Otherwise the country is going down — and he means even militarily. The trading “partner” across the Pacific keeps stealing our secrets, thanks to multinational corporations, so eager to sell a billion customers that they're creating a competitive monster, still aggressively Communist even as it piles up our dollars.
So take off the gloves in trade with China, Navarro says.
And, rarely for a scholar, he says it on film.
In fact, add this footnote to 2012:
Documentary movies are punching across complex arguments like never before. Even in economics. Truth, or at least polemical argument, is as (grimly) entertaining as a Hollywood shoot ‘em up.

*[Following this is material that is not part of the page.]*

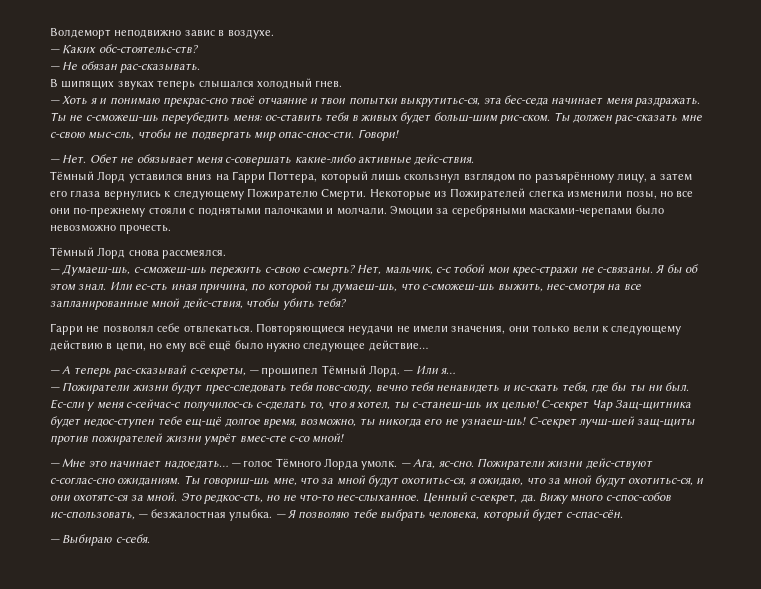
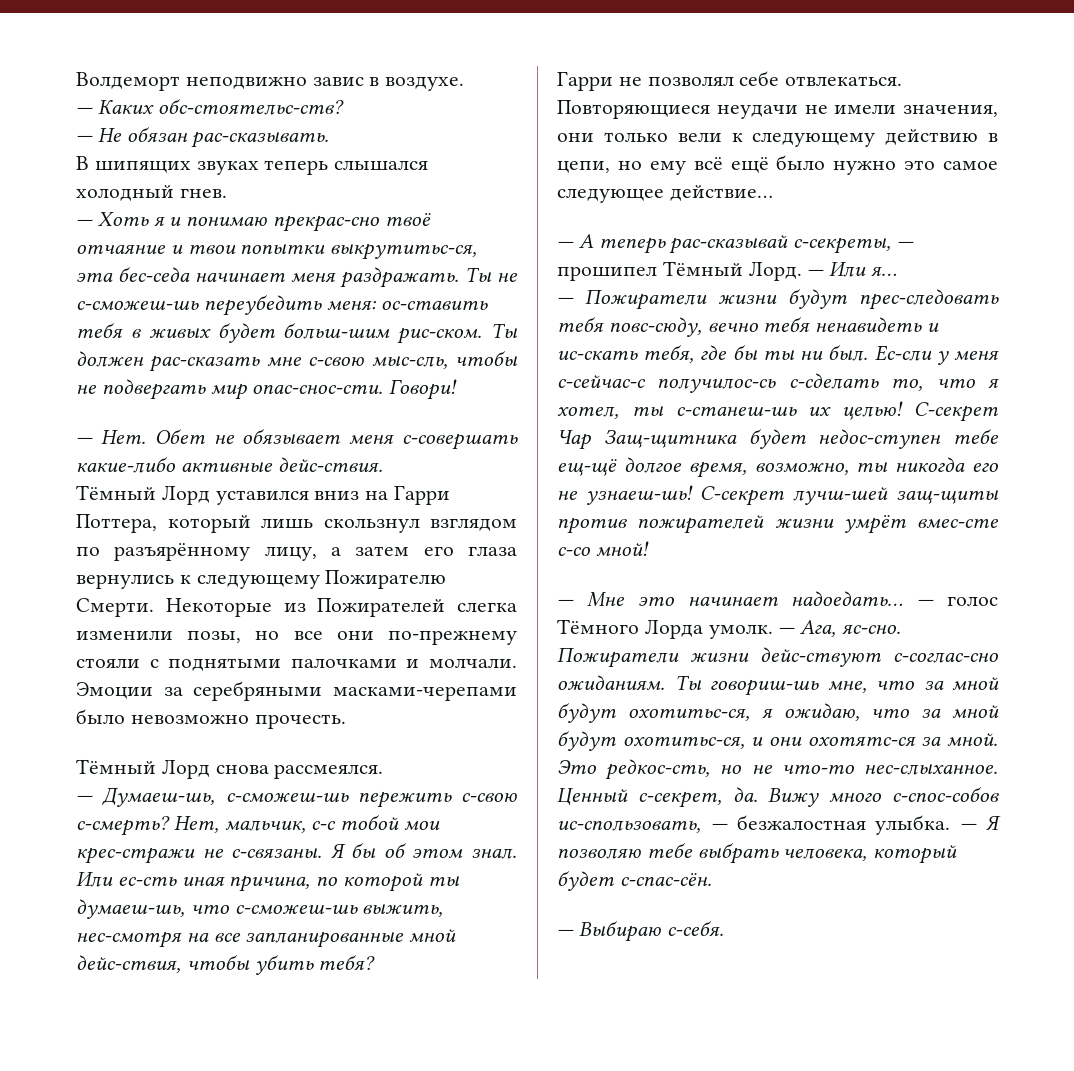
- Повторяющиеся неудачи не имели значения, они только вели к следующему действию в цепи, но ему всё ещё было нужно следующее действие…
+ Повторяющиеся неудачи не имели значения, они только вели к следующему действию в цепи, но ему всё ещё было нужно это самое следующее действие…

Dinesh D'Souza's take on President Barack Obama's anti-American education, titled “2016,” is a box office hit. “The Princess of Versailles” bares the witless consumerism of a California family whose fortune went poof with the housing bubble. “Inside Job” exposed Wall Street shenanigans.
But no film fodder is as chewy as how the Red Chinese are racking up $300 billion of yearly trade surpluses against us while pocketing IOUs for lots of our $16 trillion national debt and shutting plants in the USA.
Navarro, 63, an economics professor at University of California, Irvine, claims to be steering right down the middle of the Nov. 6 election.
Either party could buck Chinese economic aggression, he says, yet neither presidential candidate is paying enough attention to the 800-pound panda in the room.
Republican Mitt Romney has said his first act as president would be to brand Beijing a “currency manipulator.” But Democrat Obama made the same pledge in 2008 and nothing came of it. True, the administration is pursuing trade cases against import “dumping,” but it's a plodding process, which a currency fix wouldn't be.
By pricing their yuan falsely low, the Chinese keep exports to us cheap, our exports to them high to hopeless.
China also subsidizes outgoing shipments, pollutes its air and water like mad, and allegedly treats countless workers like dirt.
Result: a low-cost production haven for General Electric, Apple, Boeing and Wal-Mart, all bluntly named in the script.
Navarro made his movie (with a co-director and skilled off-camera people) for just $500,000 — his own money plus donations from small manufacturers who've been effectively shut down by China under the nose of the World Trade Organization. WTO admitted China in 2001. Since then, we've lost scads of factories and jobs.
Surprised you haven't seen an advertising blitz for all this economic entertainment? “Death By China” played one week on one Pittsburgh screen.
“The major studios do not want to touch this kind of film,” said Navarro, 63. “They want China's movie ticket money.”